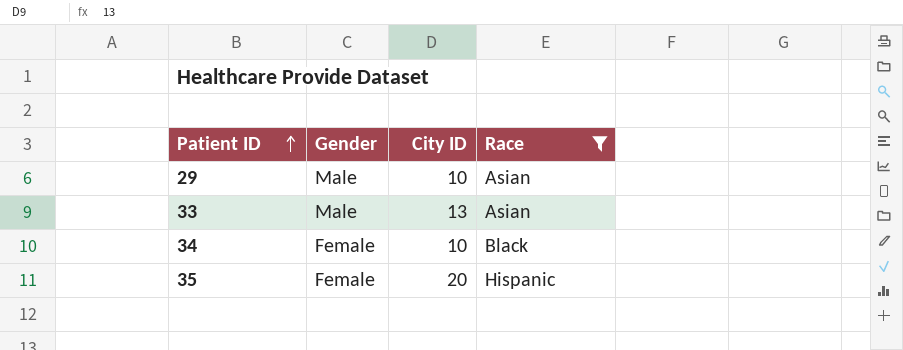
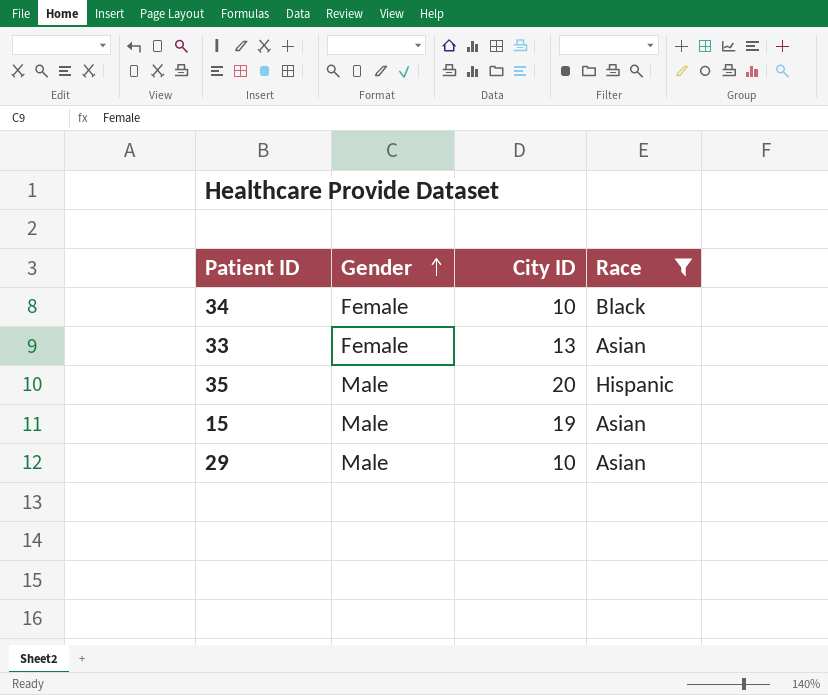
row order: Patient ID ascending -> Gender ascending
33 | Gender: Male -> Female
35 | Gender: Female -> Male
row 15: none -> Male | 19 | Asian

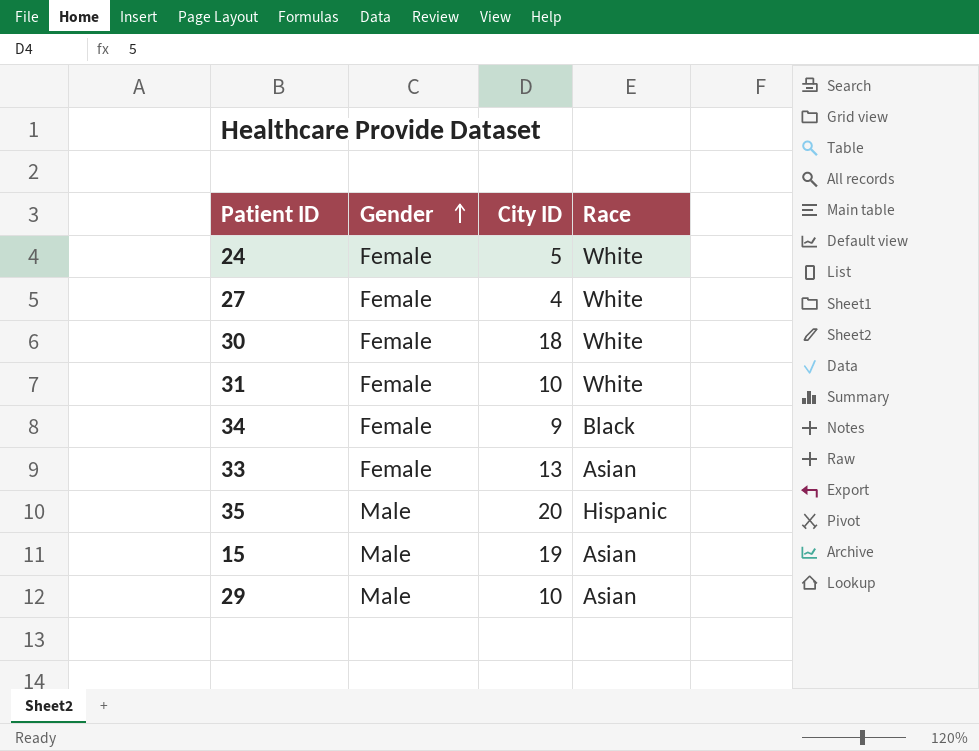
filter: Race != White -> none
34 | City ID: 10 -> 9

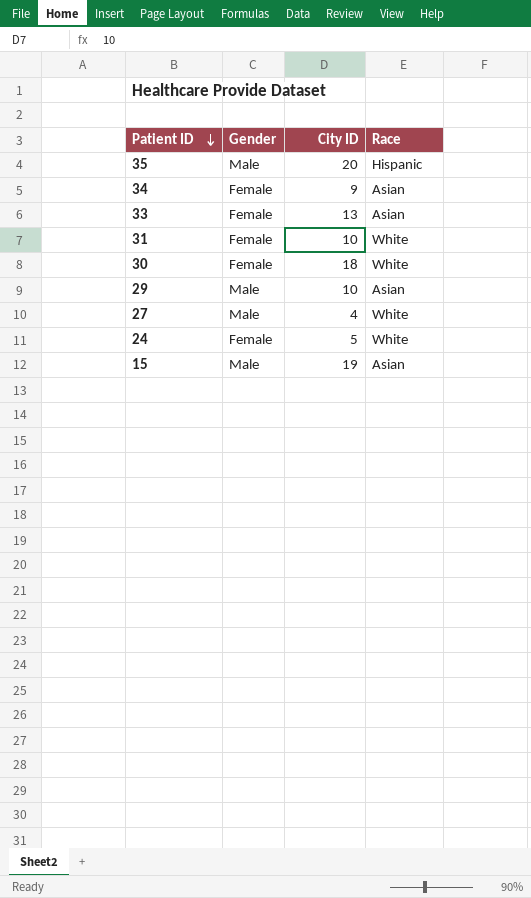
row order: Gender ascending -> Patient ID descending
34 | Race: Black -> Asian
27 | Gender: Female -> Male

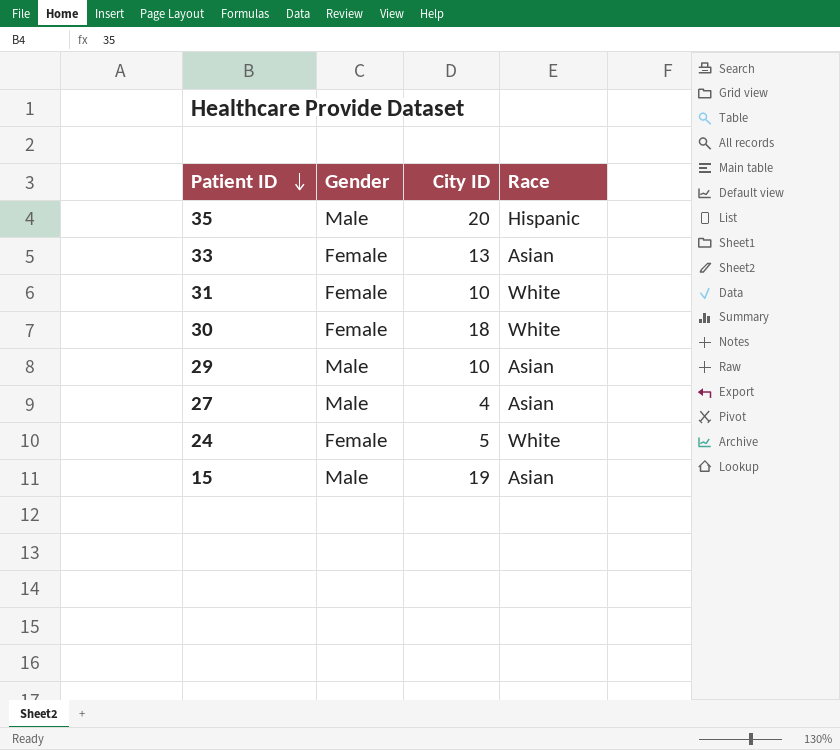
row 34: Female | 9 | Asian -> none
27 | Race: White -> Asian

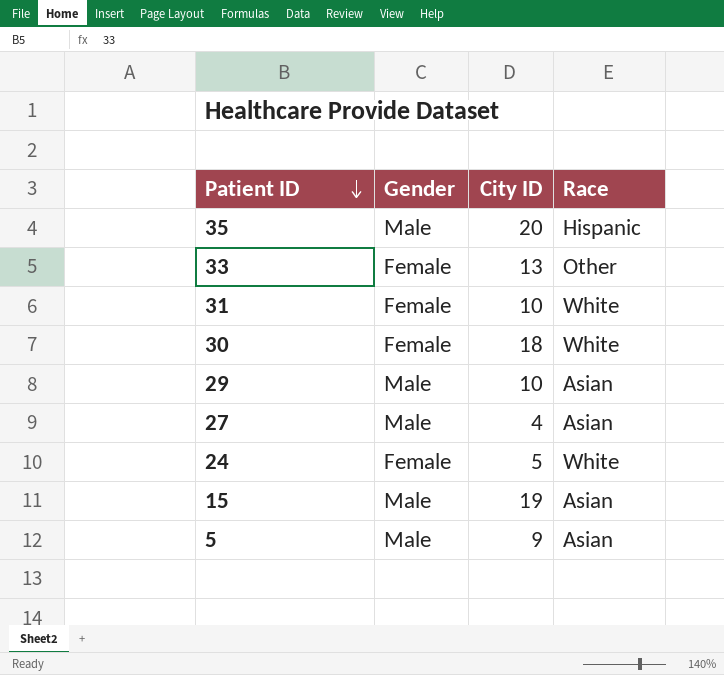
33 | Race: Asian -> Other
row 5: none -> Male | 9 | Asian

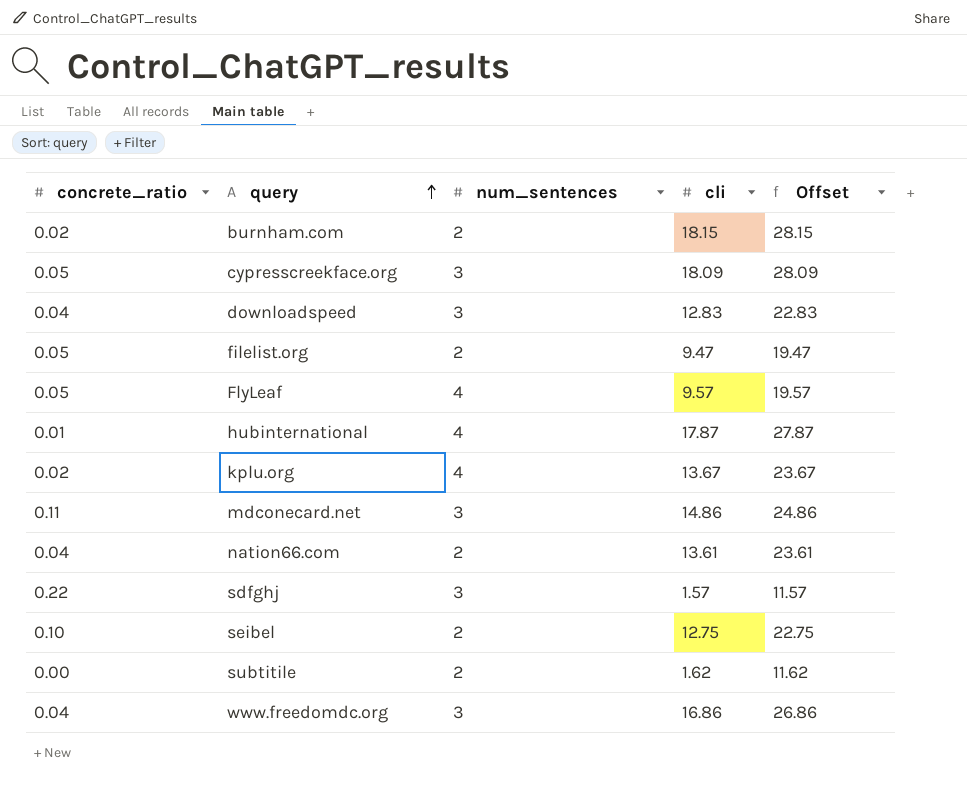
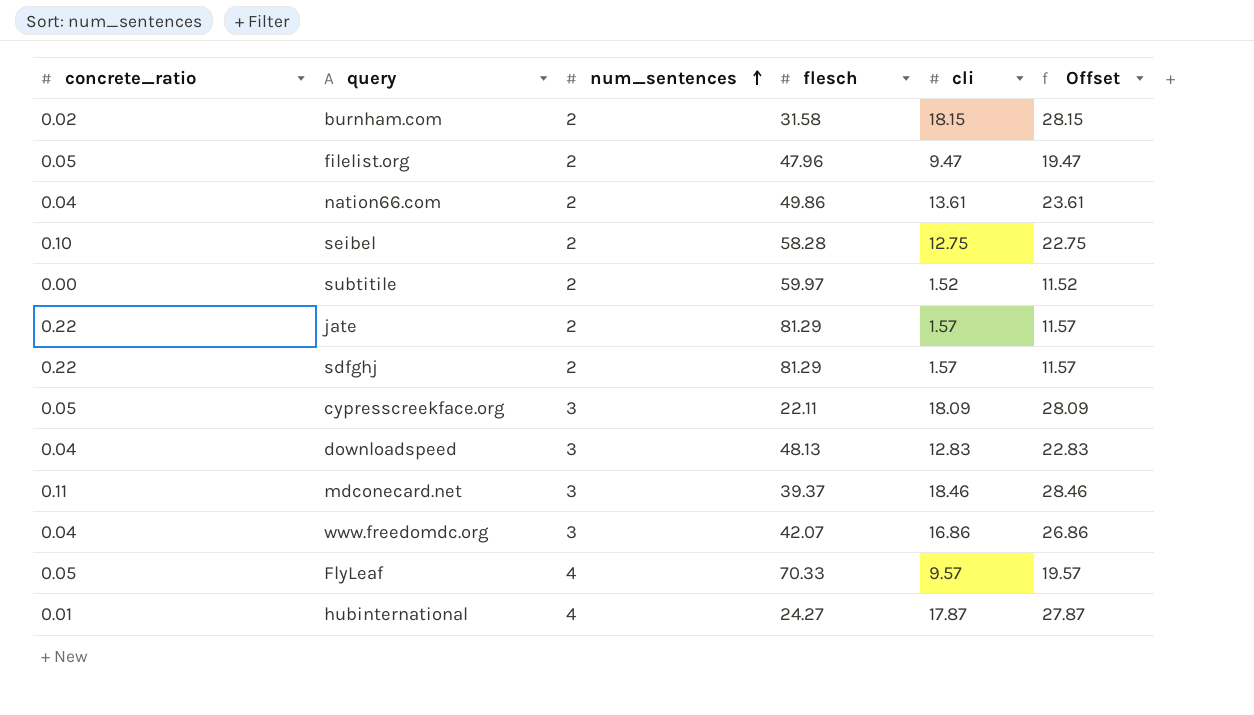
row order: query ascending -> num_sentences ascending
column flesch | position: none -> 4
row kplu.org: 0.02 | 4 | 13.67 | 23.67 -> none
subtitile | cli: 1.62 -> 1.52
subtitile | Offset: 11.62 -> 11.52
row jate: none -> 0.22 | 2 | 81.29 | 1.57 | 11.57
sdfghj | num_sentences: 3 -> 2
mdconecard.net | cli: 14.86 -> 18.46
mdconecard.net | Offset: 24.86 -> 28.46

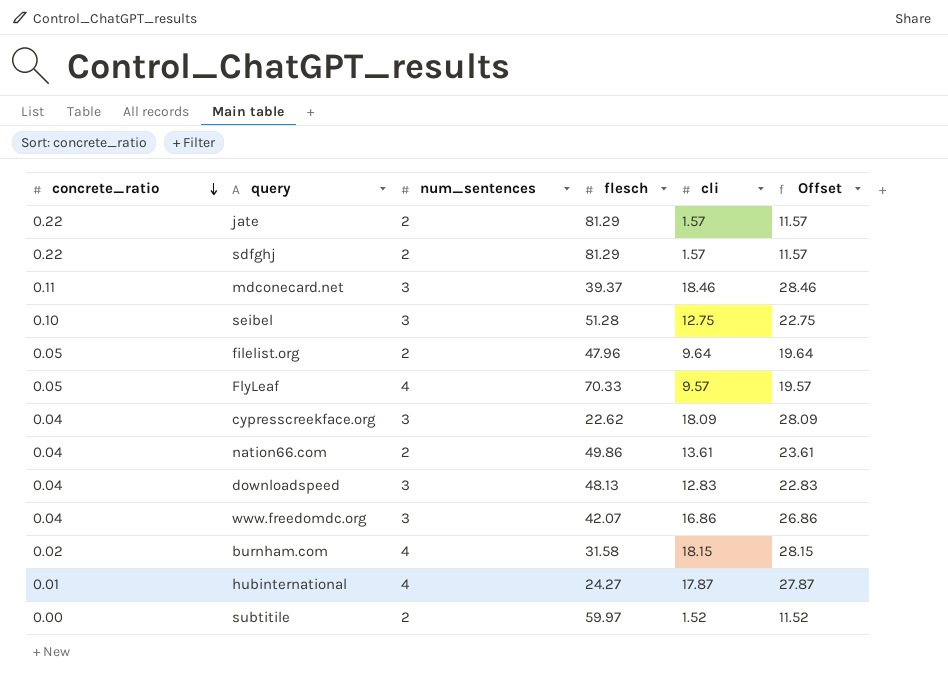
row order: num_sentences ascending -> concrete_ratio descending
seibel | num_sentences: 2 -> 3
seibel | flesch: 58.28 -> 51.28
filelist.org | cli: 9.47 -> 9.64
filelist.org | Offset: 19.47 -> 19.64
cypresscreekface.org | concrete_ratio: 0.05 -> 0.04
cypresscreekface.org | flesch: 22.11 -> 22.62
burnham.com | num_sentences: 2 -> 4

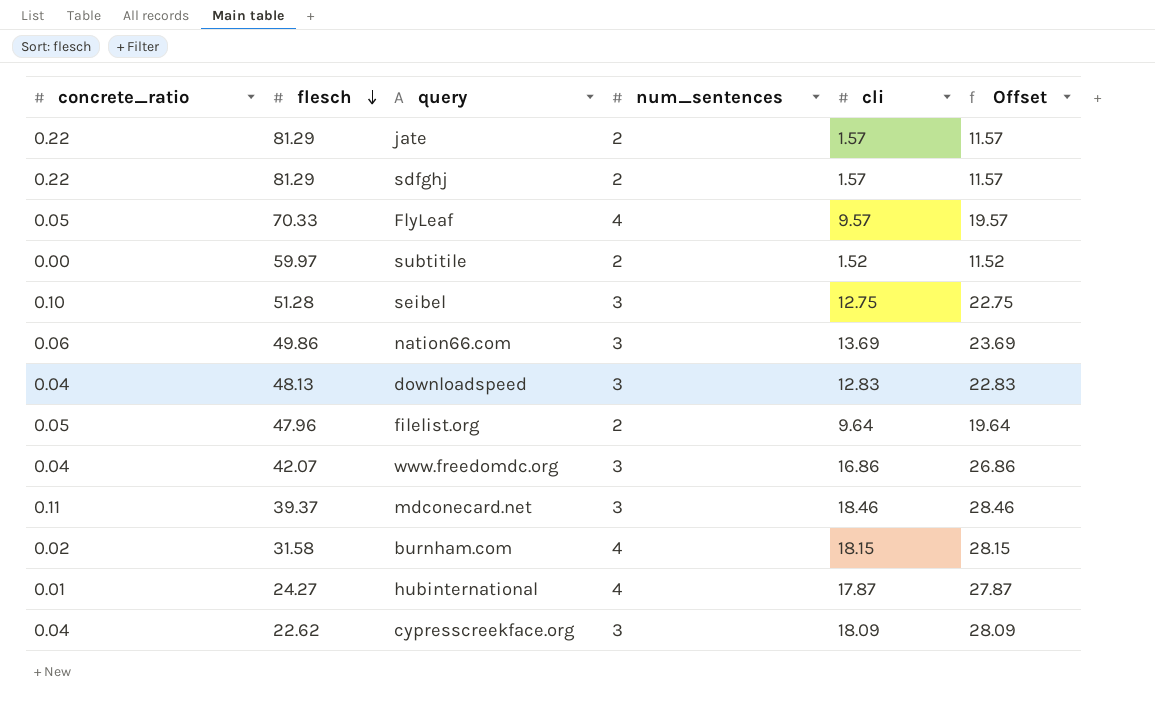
row order: concrete_ratio descending -> flesch descending
column flesch | position: 4 -> 2
nation66.com | concrete_ratio: 0.04 -> 0.06
nation66.com | num_sentences: 2 -> 3
nation66.com | cli: 13.61 -> 13.69
nation66.com | Offset: 23.61 -> 23.69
—————
### About this task
Repeat exactly the lines of the records from the one containing "column flesch | position: 4 -> 2" to the last, and include no line outside that stretch.

### Solution for this task
column flesch | position: 4 -> 2
nation66.com | concrete_ratio: 0.04 -> 0.06
nation66.com | num_sentences: 2 -> 3
nation66.com | cli: 13.61 -> 13.69
nation66.com | Offset: 23.61 -> 23.69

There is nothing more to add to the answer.